By Mainul Islam Khan
DHAKA, Bangladesh
Bangladesh's main opposition leader denied on Monday that her supporters are responsible for more than two weeks of political violence that has killed at least 25 people.
The head of the Bangladesh Nationalist Party Khaleda Zia said the ongoing crisis, which began on Jan. 5, should be resolved politically.
Zia left her office in the capital, Dhaka, for the first time since Jan. 4, when hundreds of police formed a cordon around her compound. She claimed that the police were detaining her, though the government had always maintained that Zia was free to leave.
"It's not BNP but the ruling Awami League that is responsible for the violence across country," Zia said after a meeting with her party's standing committee.
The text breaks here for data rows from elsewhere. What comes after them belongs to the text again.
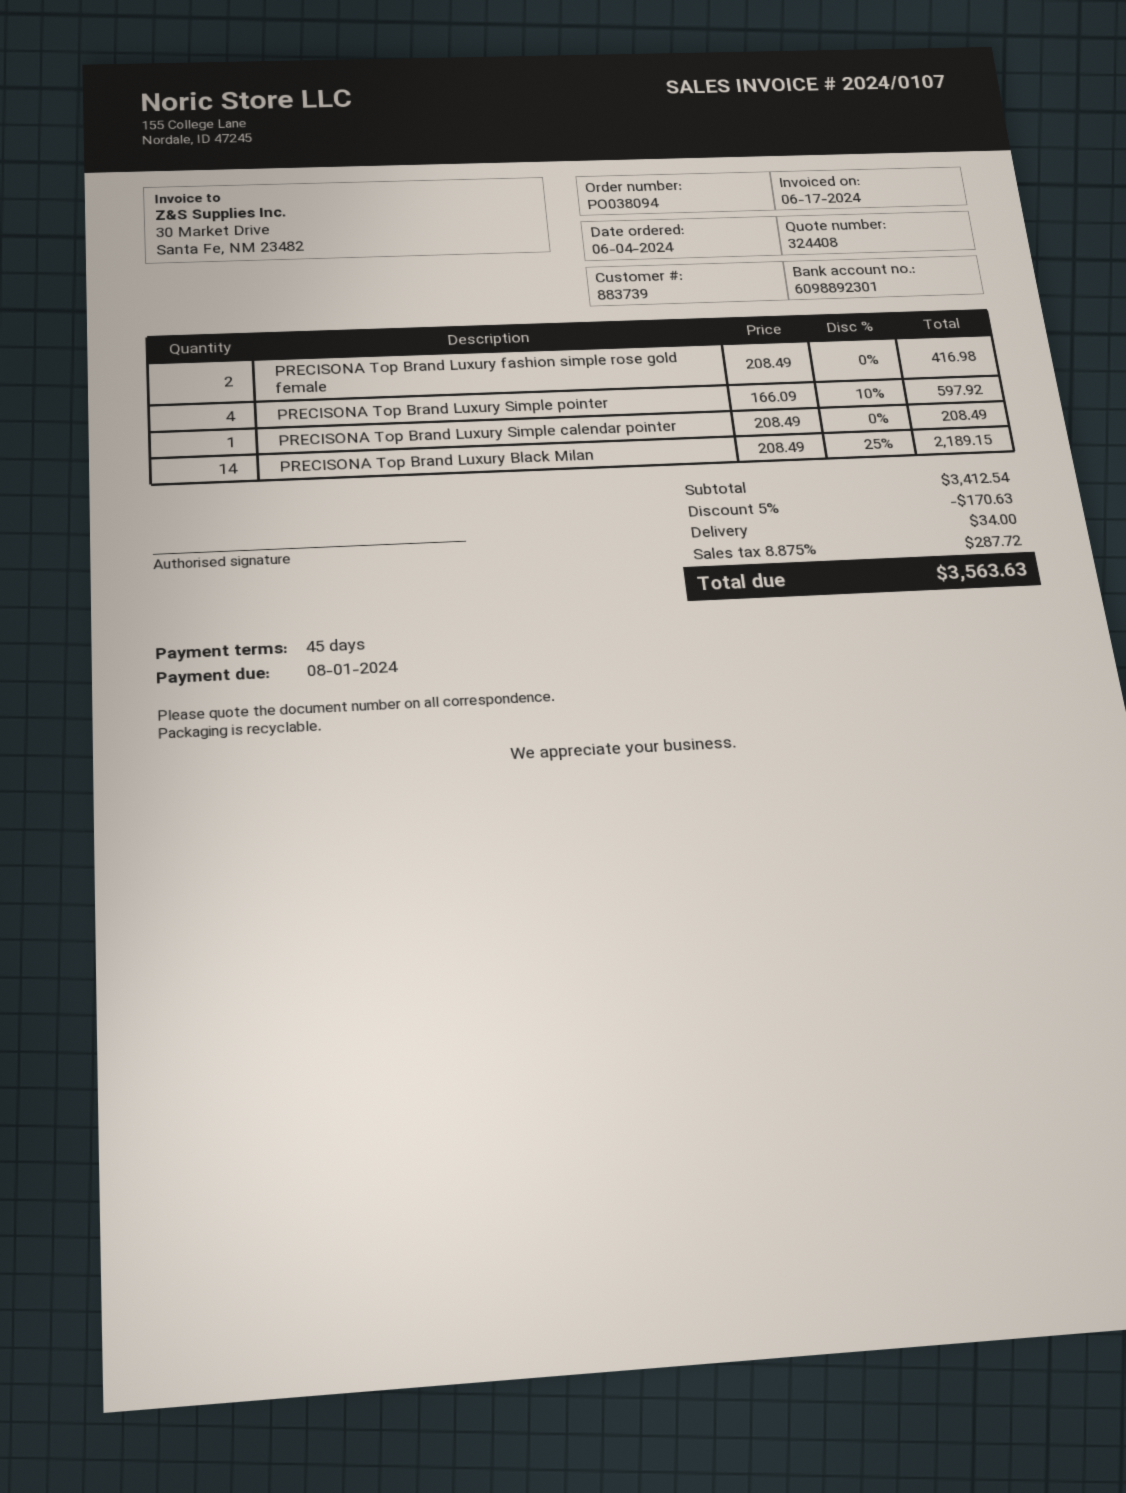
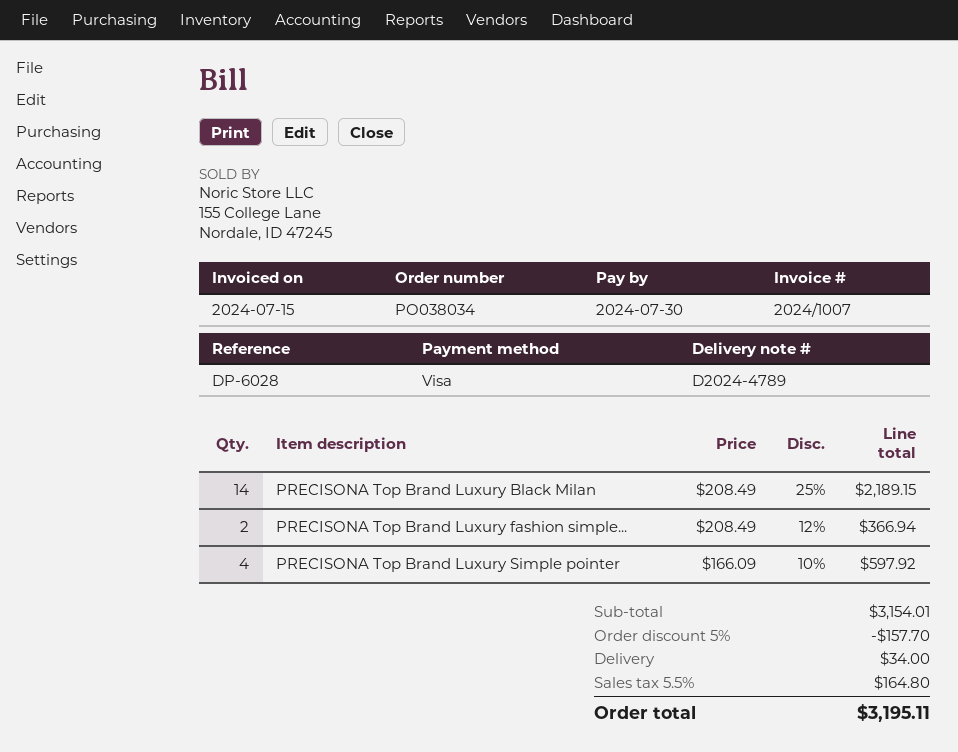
order number: PO038094 -> PO038034
invoice number: 2024/0107 -> 2024/1007
invoice date: 2024-06-17 -> 2024-07-15
due date: 2024-08-01 -> 2024-07-30
PRECISONA Top Brand Luxury fashion simple rose gold female: 2 x 208.49 = 416.98 -> 2 x 208.49 - 12% = 366.94
PRECISONA Top Brand Luxury Simple calendar pointer: 1 x 208.49 = 208.49 -> none
subtotal: 3412.54 -> 3154.01
discount: 5% = 170.63 -> 5% = 157.70
tax: 8.875% = 287.72 -> 5.5% = 164.80
total: 3563.63 -> 3195.11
She also announced that a rolling nationwide transport blockade, now in its third week, will continue.
The blockade was announced on Jan. 5 when Zia, according to her claims, was prevented from attending rallies to mark a year since controversial 2014 elections, which her party boycotted over purported fears over electoral fraud.
Her party also called a 36-hour strike, known as a hartal, in the area around and including the city of Chittagong, which is considered the country's business capital due to a busy sea port that processes billions of dollars of shipments.
The transport blockade has already hit the country's economy with millions of dollars of daily losses.
A leader of the ruling Awami League party Hassan Mahmud told press that Zia had not been arrested but claimed that, if people wanted, she could be arrested for widespread incidents of arson, mainly targeted against buses, across the country.
Another Awami League leader, Mahbubul Alam Hanif, said in a public speech on Monday that the political turmoil would be solved within a week.
Pockets of violence have spread throughout the country; at least 25 people have been killed while buses defying the opposition blockade have been set aflame and a senior Bangladesh Nationalist party politician was shot in Dhaka.
The U.N. joined the growing chorus of concern coming from the international community on Friday when it called for the political parties to resolve their dispute, which is mainly about opposition demands for fresh elections.
Meanwhile, Bangladesh's government has blocked popular social messenger services, claiming that the Bangladesh Nationalist Party command were using it to coordinate violence across the country.
The government requested mobile operators block the voice and text-messaging app Viber for “security reasons” on Sunday and the restrictions now include other popular services of the same variety, including WhatsApp and Line, according to mobile operator Grameenphone in a statement released Monday.